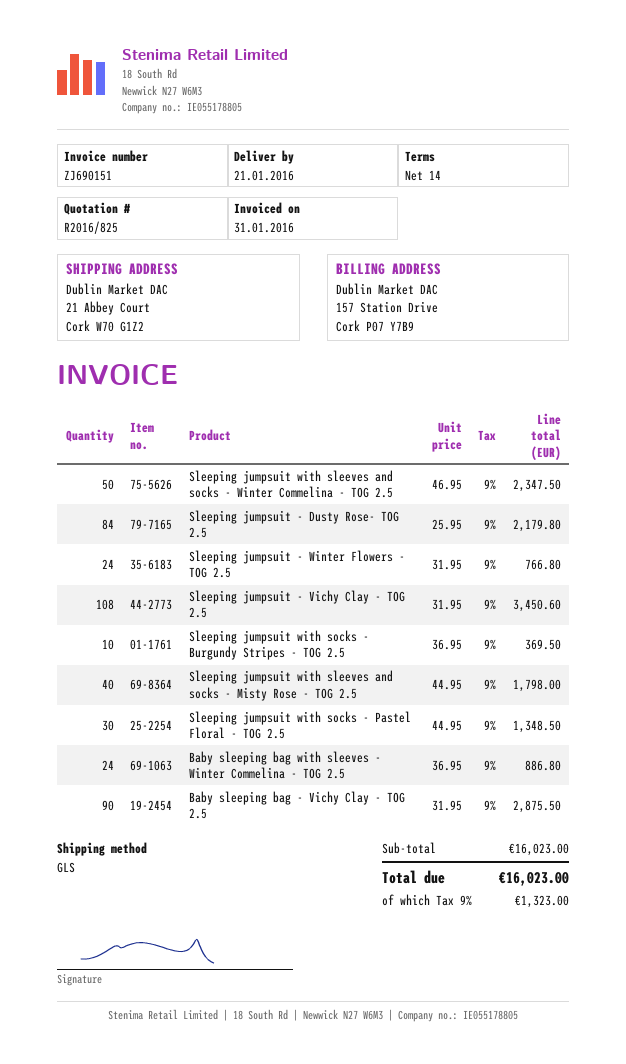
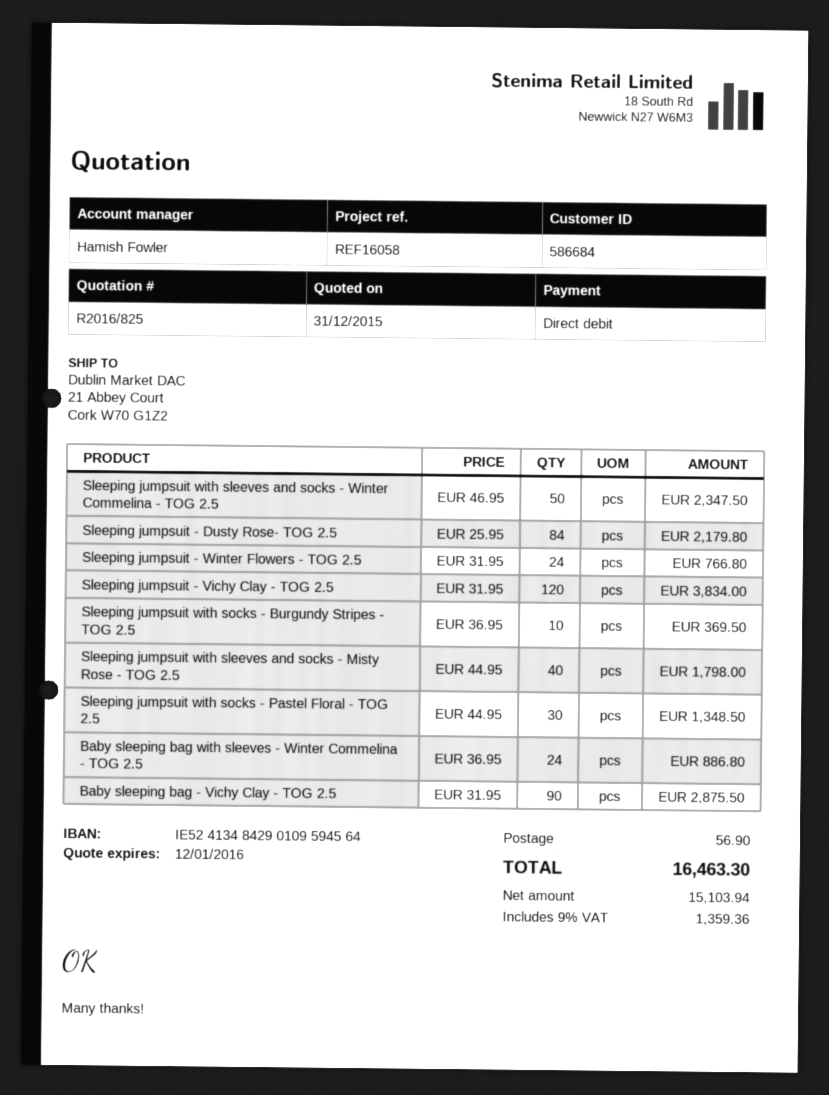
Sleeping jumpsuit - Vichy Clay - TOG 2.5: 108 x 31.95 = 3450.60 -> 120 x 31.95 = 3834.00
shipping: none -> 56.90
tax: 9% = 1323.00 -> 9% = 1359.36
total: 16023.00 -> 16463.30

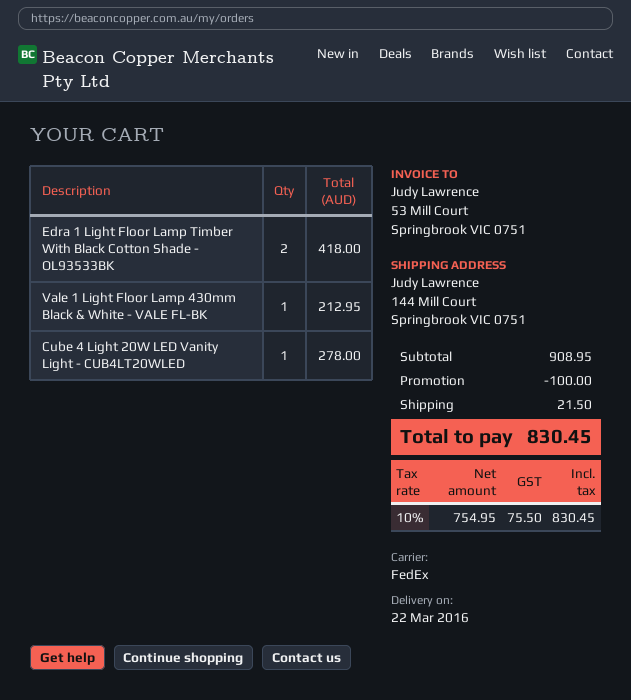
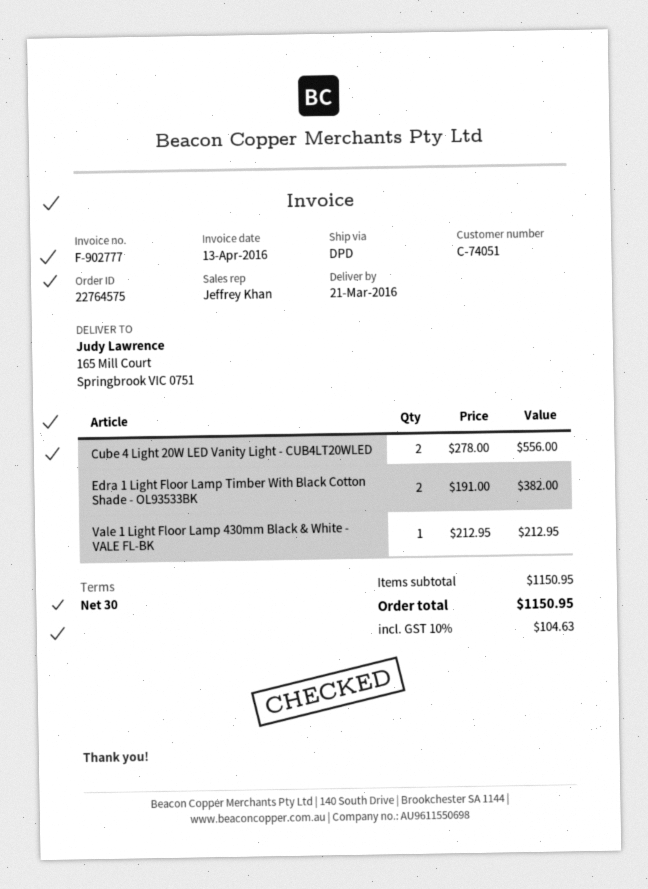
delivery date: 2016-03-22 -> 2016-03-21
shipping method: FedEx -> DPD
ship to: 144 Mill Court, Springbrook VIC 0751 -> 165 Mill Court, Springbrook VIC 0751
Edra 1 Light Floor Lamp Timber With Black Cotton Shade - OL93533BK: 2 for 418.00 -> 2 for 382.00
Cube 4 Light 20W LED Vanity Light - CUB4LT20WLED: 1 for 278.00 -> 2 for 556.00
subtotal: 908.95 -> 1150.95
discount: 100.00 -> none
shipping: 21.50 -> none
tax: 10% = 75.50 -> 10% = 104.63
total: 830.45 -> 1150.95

-=-=-

▶ _WHAT IS NEEDED_
Run a filter over the data above and keep each line that contains the word "none".

▶ _SOLVED EXERCISE_
shipping: none -> 56.90
discount: 100.00 -> none
shipping: 21.50 -> none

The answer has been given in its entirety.